Another error reported by valgrind on the postmaster (& children) is
the following:

==30568== Source and destination overlap in memcpy(0xBFFFEA30, 0xBFFFEA30, 24)
==30568==    at 0x40024224: memcpy (mac_replace_strmem.c:93)
==30568==    by 0x82081F3: set_var_from_var (numeric.c:2732)
==30568==    by 0x820BDF7: power_var_int (numeric.c:4572)
==30568==    by 0x820A74E: exp_var (numeric.c:4180)
==30568==    by 0x820BBF4: power_var (numeric.c:4514)
==30568==    by 0x8205AA0: numeric_power (numeric.c:1580)
==30568==    by 0x8141814: ExecMakeFunctionResult (execQual.c:907)
==30568==    by 0x8141FD5: ExecEvalFunc (execQual.c:1214)
==30568==    by 0x8143E61: ExecEvalExpr (execQual.c:2253)
==30568==    by 0x8141323: ExecEvalFuncArgs (execQual.c:678)
==30568==    by 0x81414A0: ExecMakeFunctionResult (execQual.c:736)
==30568==    by 0x8141FD5: ExecEvalFunc (execQual.c:1214)

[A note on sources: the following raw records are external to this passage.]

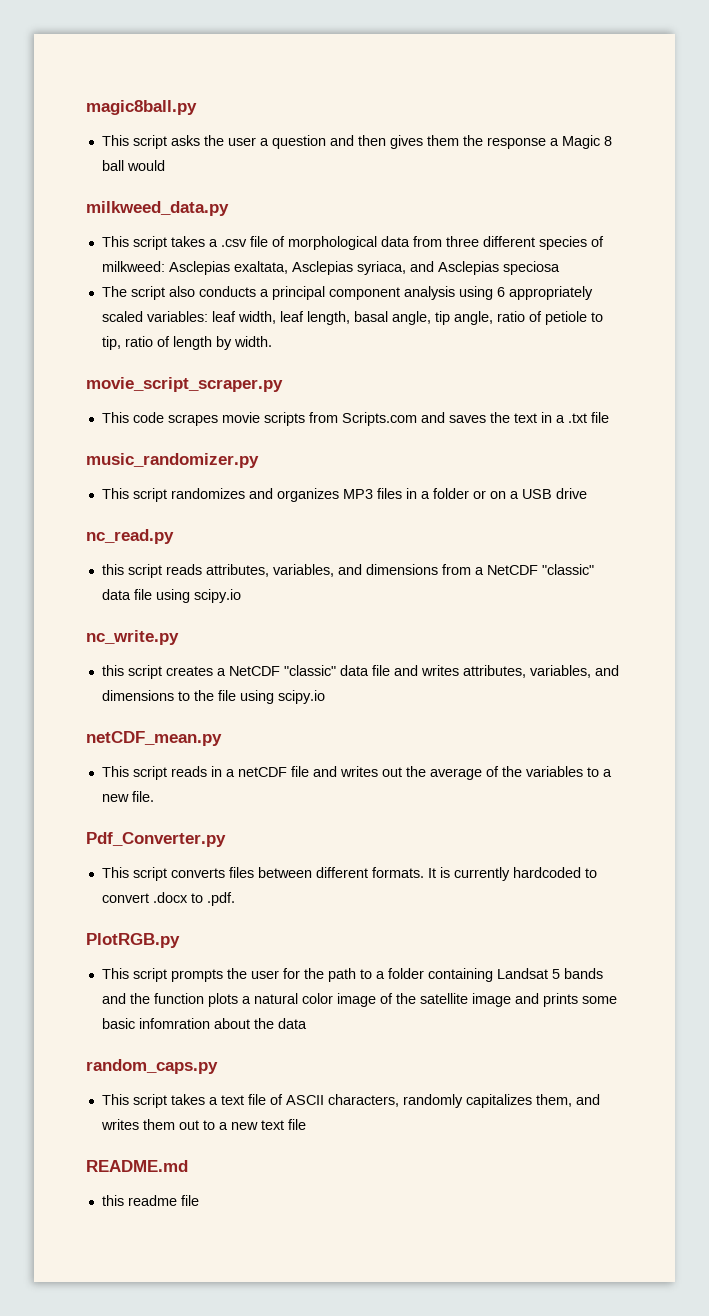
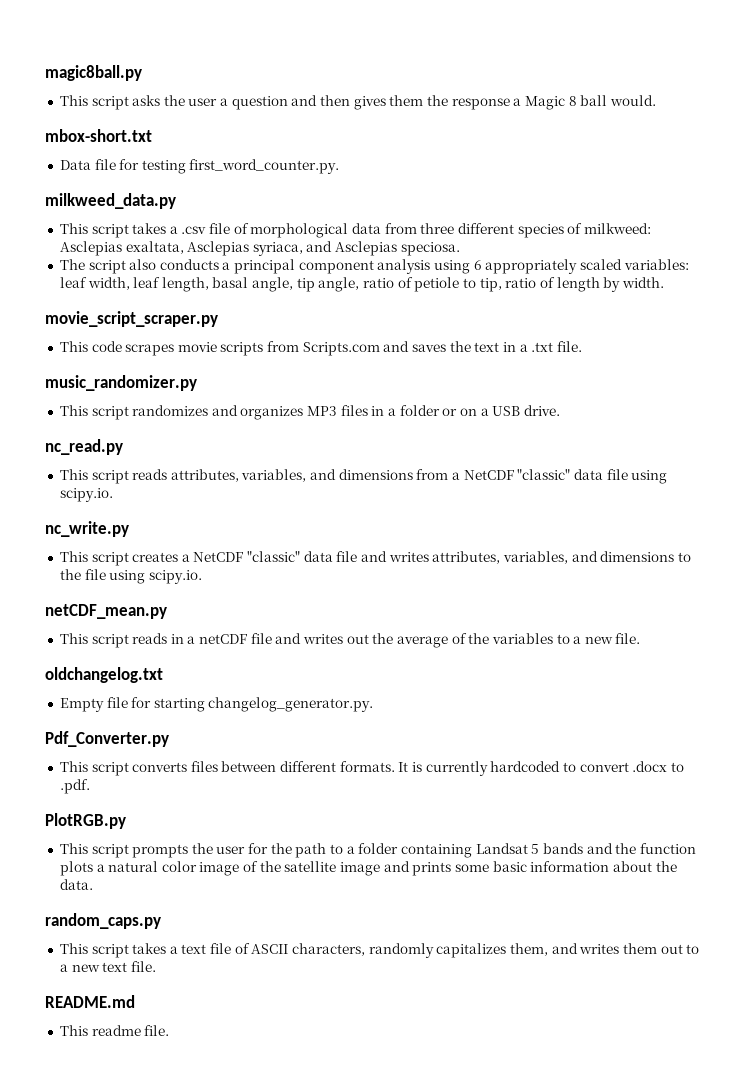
[126,160,165,171] would -> [609,95,656,106] [45,129,152,142] [59,159,340,174] would. // mbox-short.txt // Data file for testing first_word_counter.py.
[502,261,560,275] speciosa -> [400,242,460,256] speciosa.
[590,412,609,423] file -> [556,341,582,352] file.
[555,488,587,499] drive -> [523,405,560,416] drive.
[101,564,124,575] this -> [59,469,88,480] This
[193,589,241,603] scipy.io -> [59,488,113,502] scipy.io.
[101,665,124,676] this -> [59,551,88,562] This
[277,690,325,704] scipy.io -> [148,570,202,584] scipy.io.
(154, 796) none -> [45,667,163,683] [59,697,374,712] // oldchangelog.txt // Empty file for starting changelog_generator.py.
[138,1018,210,1029] infomration -> [530,861,610,872] information
[277,1018,307,1029] data -> [59,879,93,890] data.
[287,1119,306,1130] file -> [130,961,156,972] file.
[101,1195,199,1206] this readme file -> [59,1025,170,1036] This readme file.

[ triggered by one of the queries in the numeric regression test ]

I don't know of a memcpy() implementation that would actually bail out
if called with two equal pointers, but perhaps there is one in
existence somewhere. The attached patch (not yet applied) avoids this
case by returning early from set_var_from_var() if asked to assign a
numeric to itself. That also means we can skip a few memcpy()s and a
palloc(). The other way to fix this would be to just use memmove()
instead of memcpy() here: anyone have a preference?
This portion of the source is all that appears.